The logic underlying the model is straightforward. In the Solow-Swan economy, individuals have savings rates that yield an economy-wide average level of saving, s. Money not saved in each period is consumed. Meanwhile, savings are used to fuel investment I that grows the capital stock. There is a natural depreciation of the capital stock, denoted by ẟ, over time. For the purposes of the model, there is no foreign economy to trade with, so the Solow-Swan economy is a closed economy (or “in autarky”). With the model, it’s possible to assume the population and level of technology are growing, and possible to assume they are not. These facts come together to determine economic growth, Y. The exact specifics of this relationship depend on the functional form of the specific production function chosen. 

Generally, the more savings an economy has, the more capital stock and therefore economic output it can support. However, with more capital stock comes more depreciation. In per capita terms, there is a limit to how much growth the economy can sustain given its savings rate. 

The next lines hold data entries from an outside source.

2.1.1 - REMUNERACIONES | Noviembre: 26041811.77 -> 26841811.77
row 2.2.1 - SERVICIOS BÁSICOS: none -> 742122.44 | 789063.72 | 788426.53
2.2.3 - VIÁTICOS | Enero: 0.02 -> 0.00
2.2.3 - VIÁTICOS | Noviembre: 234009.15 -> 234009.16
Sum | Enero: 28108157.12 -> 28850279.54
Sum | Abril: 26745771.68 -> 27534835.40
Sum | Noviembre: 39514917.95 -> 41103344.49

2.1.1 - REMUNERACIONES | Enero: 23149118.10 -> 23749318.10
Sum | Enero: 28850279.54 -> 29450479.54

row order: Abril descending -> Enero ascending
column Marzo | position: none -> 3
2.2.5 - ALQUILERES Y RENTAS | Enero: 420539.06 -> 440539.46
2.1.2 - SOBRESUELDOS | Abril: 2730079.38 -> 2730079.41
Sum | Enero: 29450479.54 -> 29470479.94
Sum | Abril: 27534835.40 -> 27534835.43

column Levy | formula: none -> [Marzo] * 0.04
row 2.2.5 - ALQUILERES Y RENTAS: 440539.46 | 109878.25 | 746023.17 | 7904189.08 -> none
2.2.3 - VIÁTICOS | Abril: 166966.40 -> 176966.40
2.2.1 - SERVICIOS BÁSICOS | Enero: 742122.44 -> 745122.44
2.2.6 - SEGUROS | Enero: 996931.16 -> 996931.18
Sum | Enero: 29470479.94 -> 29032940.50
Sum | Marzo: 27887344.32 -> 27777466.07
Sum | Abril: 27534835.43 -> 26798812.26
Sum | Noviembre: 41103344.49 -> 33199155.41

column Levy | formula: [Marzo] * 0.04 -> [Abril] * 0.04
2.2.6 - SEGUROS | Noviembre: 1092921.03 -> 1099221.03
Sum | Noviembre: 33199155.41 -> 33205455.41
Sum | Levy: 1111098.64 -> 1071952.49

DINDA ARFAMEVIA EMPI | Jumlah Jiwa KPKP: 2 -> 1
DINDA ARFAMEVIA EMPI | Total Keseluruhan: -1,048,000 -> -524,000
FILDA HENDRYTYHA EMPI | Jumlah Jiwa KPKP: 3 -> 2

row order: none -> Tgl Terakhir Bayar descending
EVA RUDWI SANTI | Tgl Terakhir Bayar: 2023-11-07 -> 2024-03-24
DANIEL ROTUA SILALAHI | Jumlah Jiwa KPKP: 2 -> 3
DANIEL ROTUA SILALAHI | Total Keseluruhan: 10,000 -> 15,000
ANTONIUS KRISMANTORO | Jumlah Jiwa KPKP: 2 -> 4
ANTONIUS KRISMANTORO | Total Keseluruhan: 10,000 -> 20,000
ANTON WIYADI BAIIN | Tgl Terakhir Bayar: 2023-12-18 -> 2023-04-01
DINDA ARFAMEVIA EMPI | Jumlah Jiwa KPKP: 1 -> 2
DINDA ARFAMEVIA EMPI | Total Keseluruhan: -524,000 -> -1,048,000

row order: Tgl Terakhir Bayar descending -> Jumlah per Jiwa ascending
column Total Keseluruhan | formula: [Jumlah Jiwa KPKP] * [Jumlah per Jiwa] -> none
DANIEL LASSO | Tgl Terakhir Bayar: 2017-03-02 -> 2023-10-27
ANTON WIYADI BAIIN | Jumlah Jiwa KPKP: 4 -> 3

The model predicts that the economy will trend towards a “steady-state” where the savings rate and the rate of depreciation offset one another such that the per capita amount of capital remains unchanged. In other words, while the overall economy can be growing in size, the population, depreciation, and (per capita) capital stock grow alongside it such that all individuals have a consistent amount of income in perpetuity.

Figure 1 shows the basic Solow-Swan model graphically.

Figure 1: the Solow-Swan model

This graph depicts the general train of logic discussed above. The economy produces goods (here, capital k) according to a production function. This production grants individuals their income. Some part of people’s income is saved, and overall savings are depicted by the green curve sf(k).

Depreciation and the “law of motion” (defined below) are hinted at by the “minimum I(t)” line. This line shows how much investment the economy needs in order to prevent the total capital stock from diminishing due to depreciation. 

Since investment is fueled by savings, the economy must choose an amount of savings that is above or equal to the minimum investment line. Otherwise, the economy shrinks in the next period as depreciation outpaces production.

The next sections dive into the mathematical formulation of the Solow-Swan model, which is critically important – and frequently tested in economics courses. It will describe in math symbols what the above discussed in words, then dive deeper into the model’s behavior.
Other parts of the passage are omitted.